Extracted records:
■ ■ ■

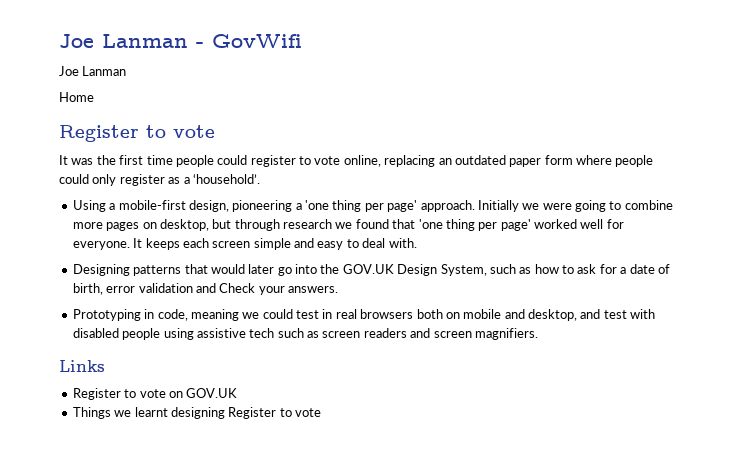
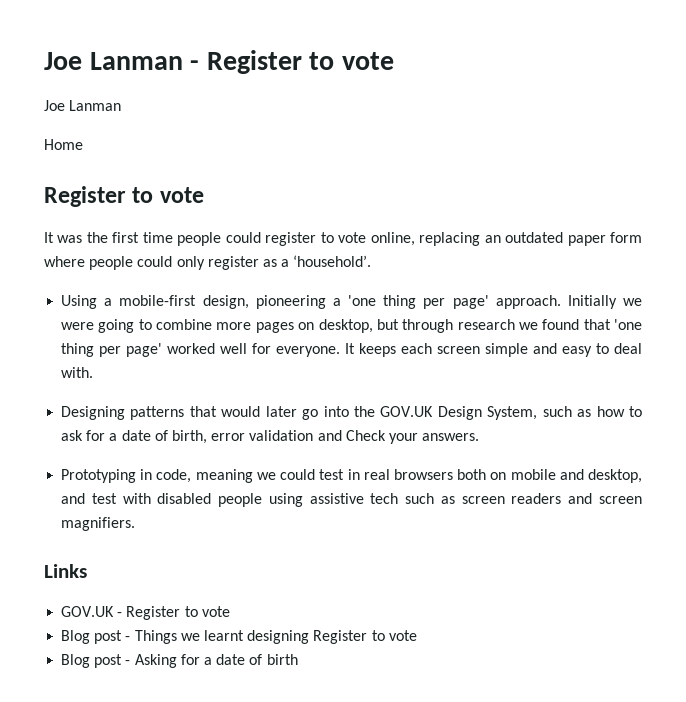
- Joe Lanman - GovWifi
+ Joe Lanman - Register to vote
- Register to vote on GOV.UK
- Things we learnt designing Register to vote
+ GOV.UK - Register to vote
+ Blog post - Things we learnt designing Register to vote
+ Blog post - Asking for a date of birth

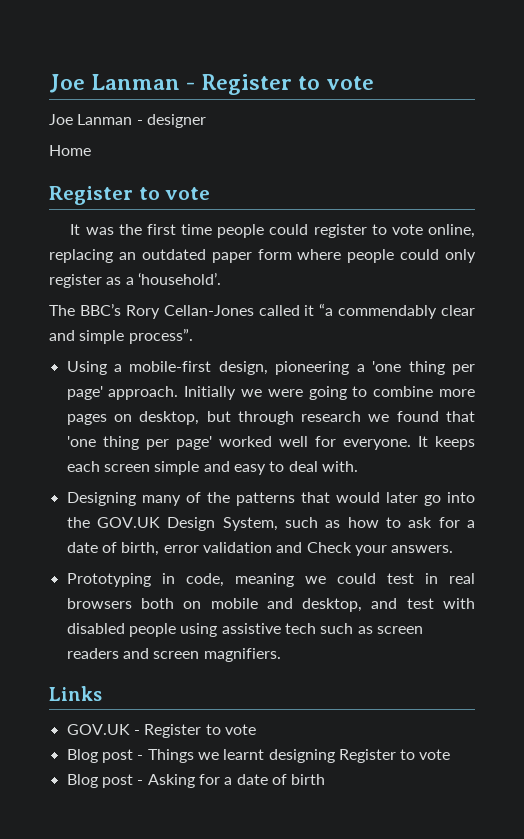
  Joe Lanman - Register to vote
- Joe Lanman
+ Joe Lanman - designer
+ The BBC’s Rory Cellan-Jones called it “a commendably clear and simple process”.
- Designing patterns that would later go into the GOV.UK Design System, such as how to ask for a date of birth, error validation and Check your answers.
+ Designing many of the patterns that would later go into the GOV.UK Design System, such as how to ask for a date of birth, error validation and Check your answers.

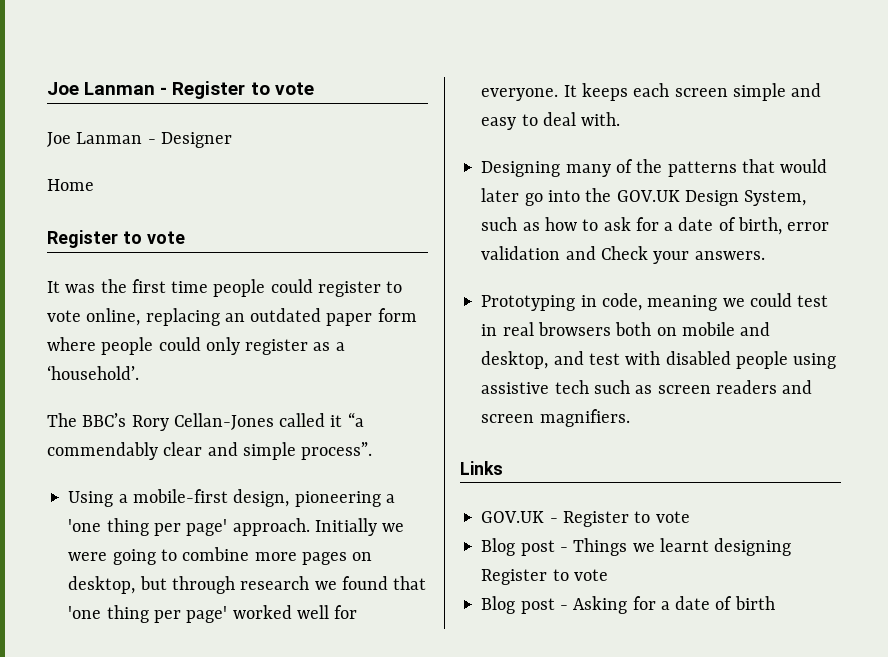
- Joe Lanman - designer
+ Joe Lanman - Designer

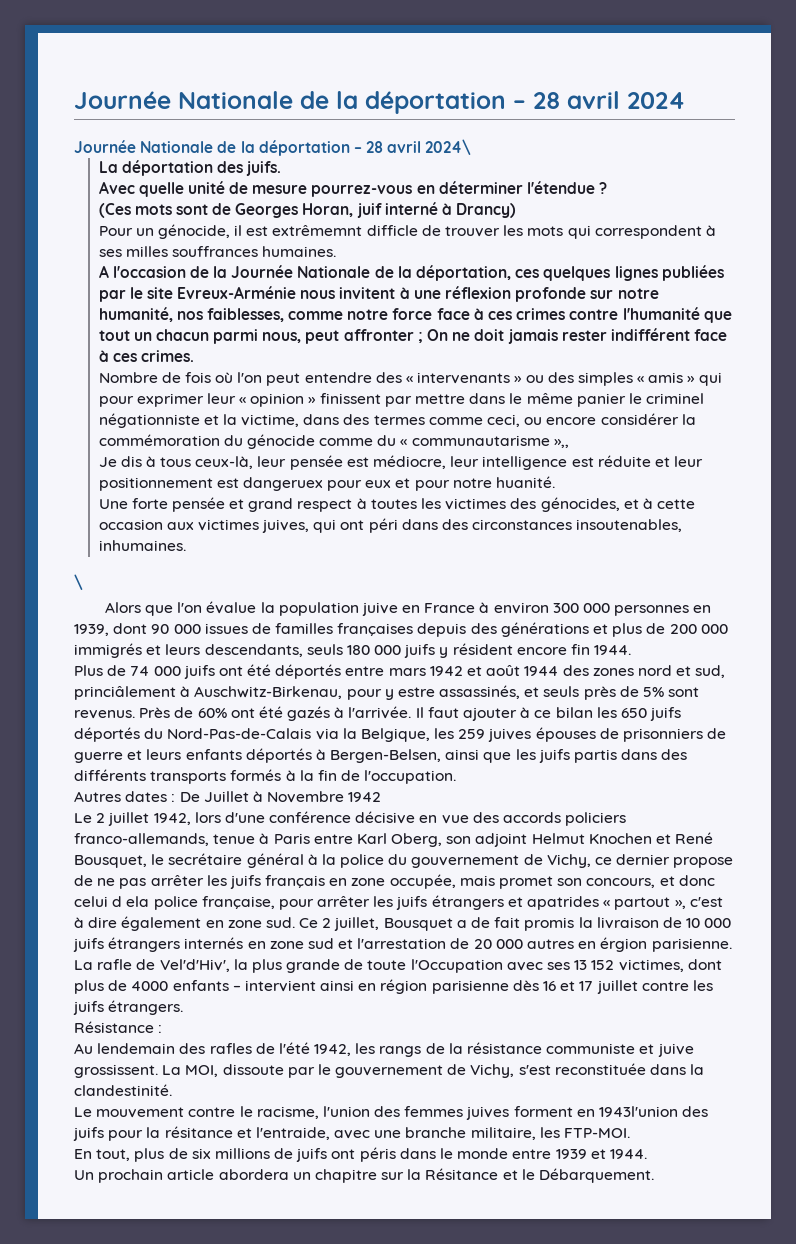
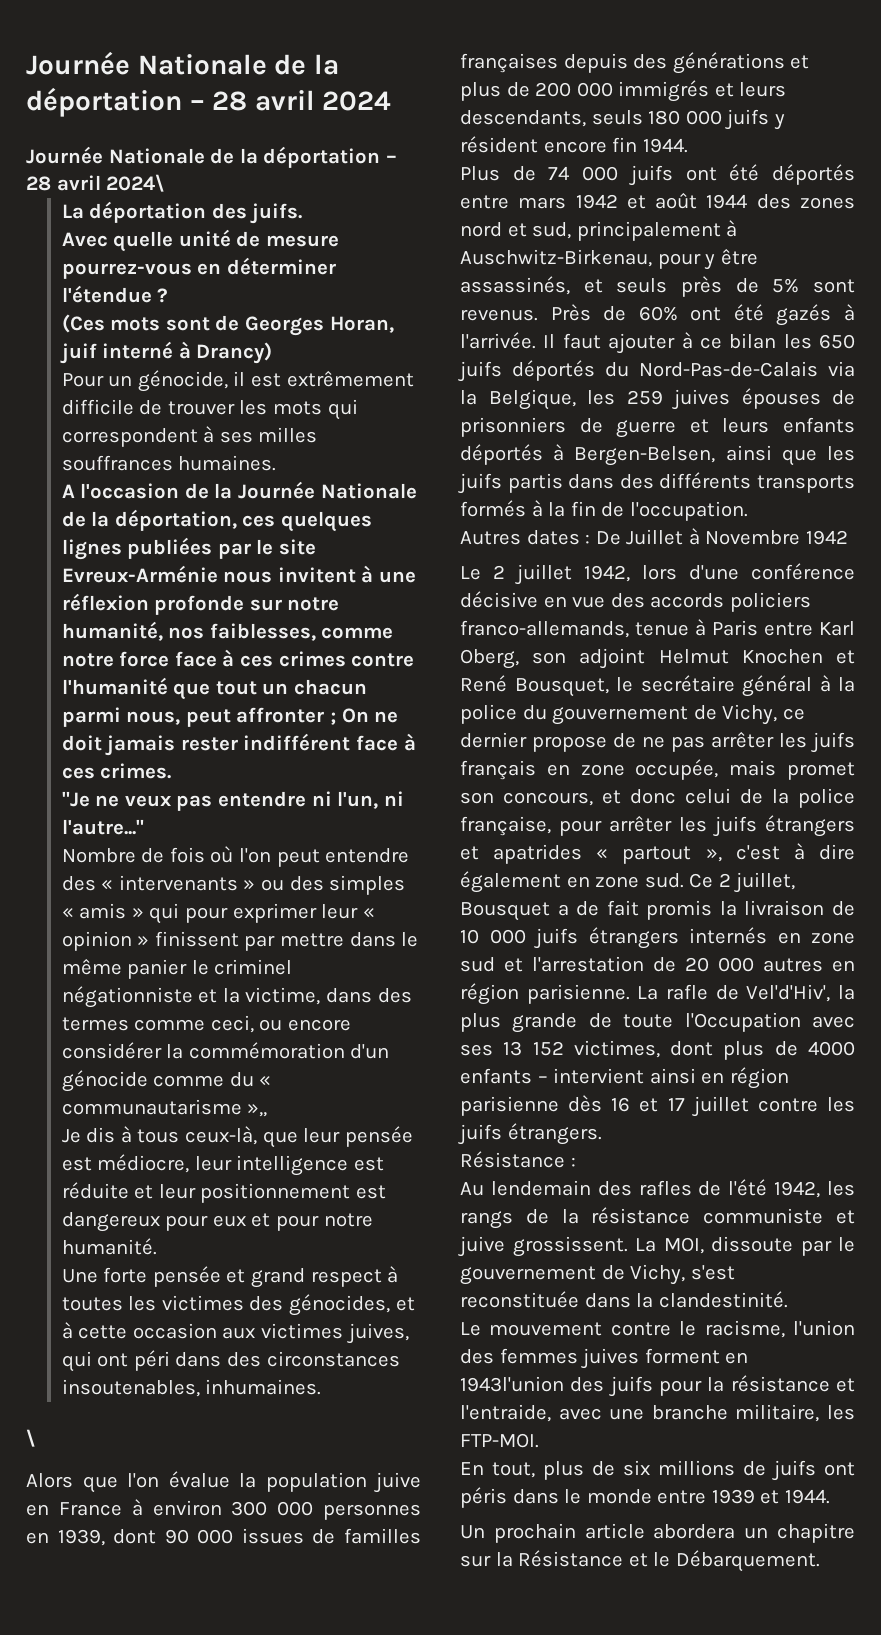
- Pour un génocide, il est extrêmemnt difficle de trouver les mots qui correspondent à ses milles souffrances humaines.
+ Pour un génocide, il est extrêmement difficile de trouver les mots qui correspondent à ses milles souffrances humaines.
+ "Je ne veux pas entendre ni l'un, ni l'autre..."
- Nombre de fois où l'on peut entendre des « intervenants » ou des simples « amis » qui pour exprimer leur « opinion » finissent par mettre dans le même panier le criminel négationniste et la victime, dans des termes comme ceci, ou encore considérer la commémoration du génocide comme du « communautarisme »,,
+ Nombre de fois où l'on peut entendre des « intervenants » ou des simples « amis » qui pour exprimer leur « opinion » finissent par mettre dans le même panier le criminel négationniste et la victime, dans des termes comme ceci, ou encore considérer la commémoration d'un génocide comme du « communautarisme »,,
- Je dis à tous ceux-là, leur pensée est médiocre, leur intelligence est réduite et leur positionnement est dangeruex pour eux et pour notre huanité.
+ Je dis à tous ceux-là, que leur pensée est médiocre, leur intelligence est réduite et leur positionnement est dangereux pour eux et pour notre humanité.
- Plus de 74 000 juifs ont été déportés entre mars 1942 et août 1944 des zones nord et sud, princiâlement à Auschwitz-Birkenau, pour y estre assassinés, et seuls près de 5% sont revenus.
+ Plus de 74 000 juifs ont été déportés entre mars 1942 et août 1944 des zones nord et sud, principalement à Auschwitz-Birkenau, pour y être assassinés, et seuls près de 5% sont revenus.
- Le 2 juillet 1942, lors d'une conférence décisive en vue des accords policiers franco-allemands, tenue à Paris entre Karl Oberg, son adjoint Helmut Knochen et René Bousquet, le secrétaire général à la police du gouvernement de Vichy, ce dernier propose de ne pas arrêter les juifs français en zone occupée, mais promet son concours, et donc celui d ela police française, pour arrêter les juifs étrangers et apatrides « partout », c'est à dire également en zone sud.
+ Le 2 juillet 1942, lors d'une conférence décisive en vue des accords policiers franco-allemands, tenue à Paris entre Karl Oberg, son adjoint Helmut Knochen et René Bousquet, le secrétaire général à la police du gouvernement de Vichy, ce dernier propose de ne pas arrêter les juifs français en zone occupée, mais promet son concours, et donc celui de la police française, pour arrêter les juifs étrangers et apatrides « partout », c'est à dire également en zone sud.
- Ce 2 juillet, Bousquet a de fait promis la livraison de 10 000 juifs étrangers internés en zone sud et l'arrestation de 20 000 autres en érgion parisienne.
+ Ce 2 juillet, Bousquet a de fait promis la livraison de 10 000 juifs étrangers internés en zone sud et l'arrestation de 20 000 autres en région parisienne.
- Le mouvement contre le racisme, l'union des femmes juives forment en 1943l'union des juifs pour la résitance et l'entraide, avec une branche militaire, les FTP-MOI.
+ Le mouvement contre le racisme, l'union des femmes juives forment en 1943l'union des juifs pour la résistance et l'entraide, avec une branche militaire, les FTP-MOI.
- Un prochain article abordera un chapitre sur la Résitance et le Débarquement.
+ Un prochain article abordera un chapitre sur la Résistance et le Débarquement.

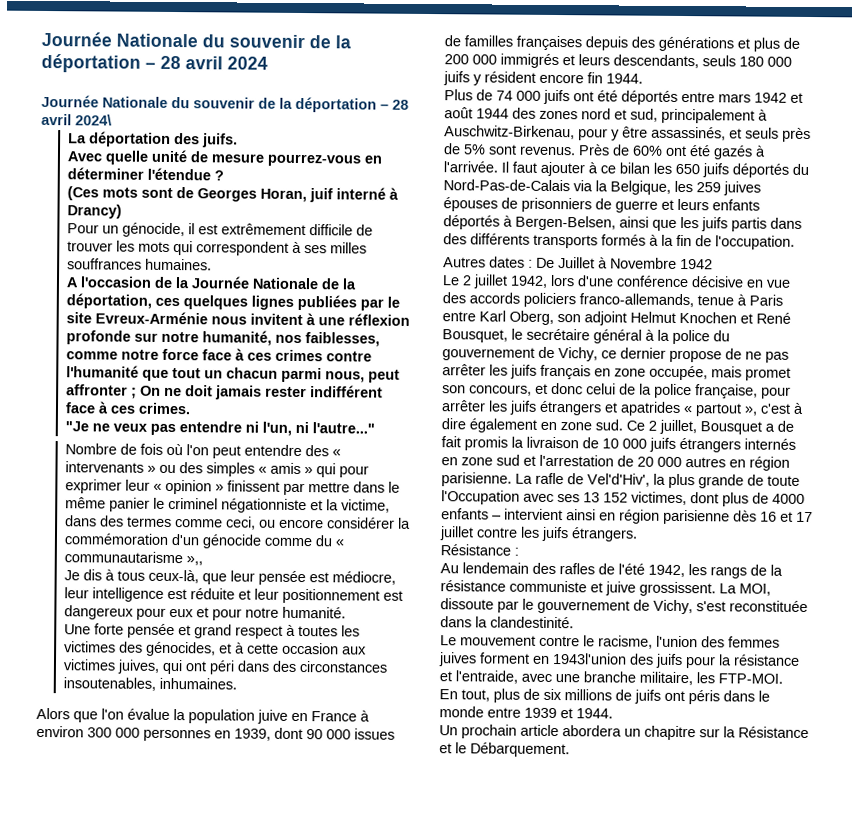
- Journée Nationale de la déportation – 28 avril 2024
+ Journée Nationale du souvenir de la déportation – 28 avril 2024
- Journée Nationale de la déportation – 28 avril 2024\
+ Journée Nationale du souvenir de la déportation – 28 avril 2024\
- \

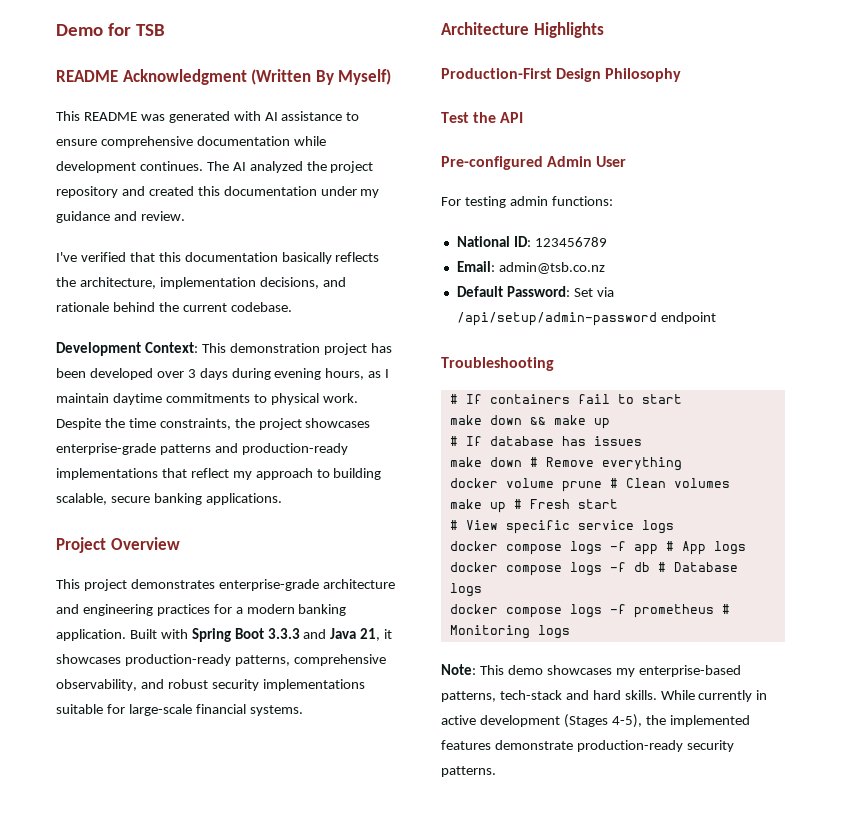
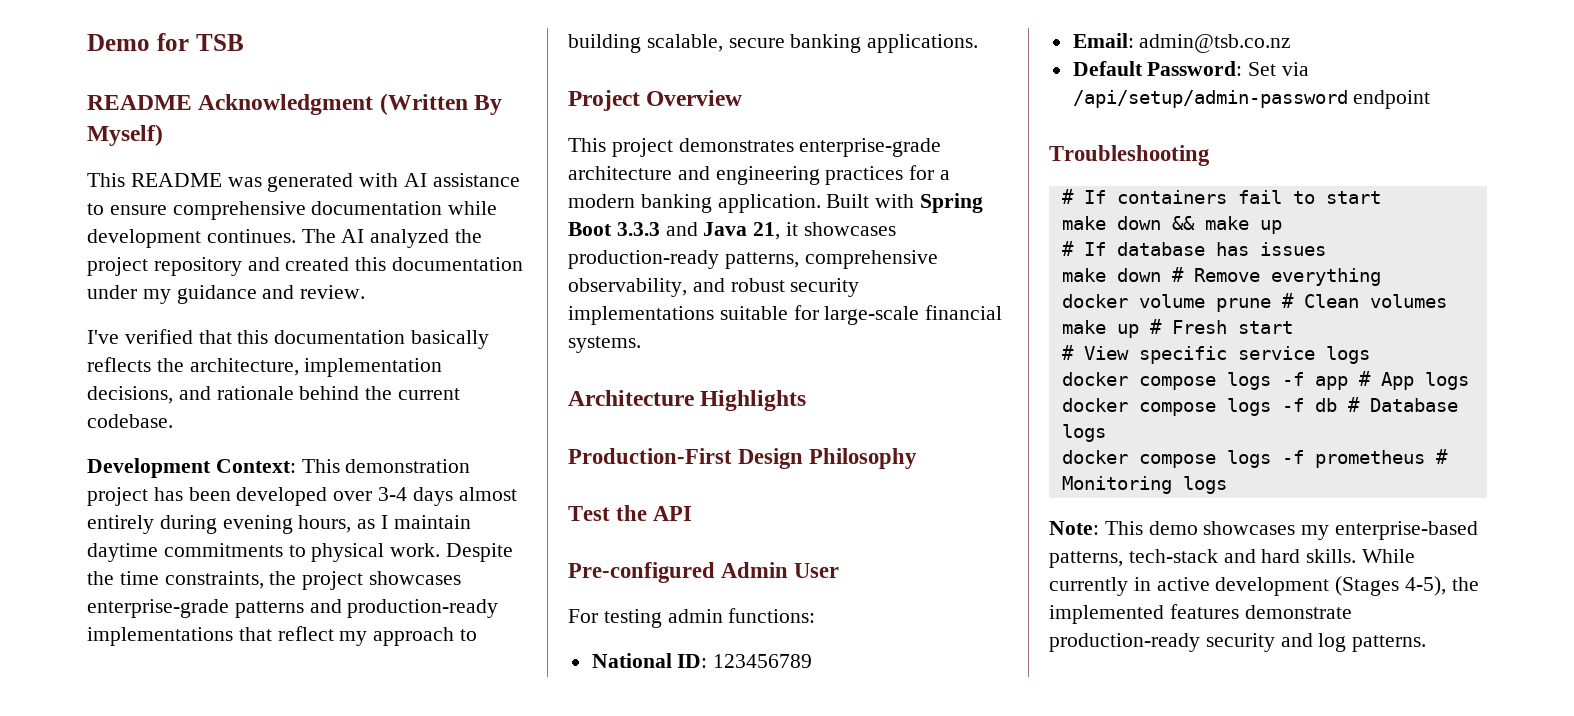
- Development Context: This demonstration project has been developed over 3 days during evening hours, as I maintain daytime commitments to physical work.
+ Development Context: This demonstration project has been developed over 3-4 days almost entirely during evening hours, as I maintain daytime commitments to physical work.
- While currently in active development (Stages 4-5), the implemented features demonstrate production-ready security patterns.
+ While currently in active development (Stages 4-5), the implemented features demonstrate production-ready security and log patterns.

■ ■ ■

(PROBLEM): Considering only the data above, return the lines in which "positionnement" occurs.

(PROBLEM SOLUTION):
- Je dis à tous ceux-là, leur pensée est médiocre, leur intelligence est réduite et leur positionnement est dangeruex pour eux et pour notre huanité.
+ Je dis à tous ceux-là, que leur pensée est médiocre, leur intelligence est réduite et leur positionnement est dangereux pour eux et pour notre humanité.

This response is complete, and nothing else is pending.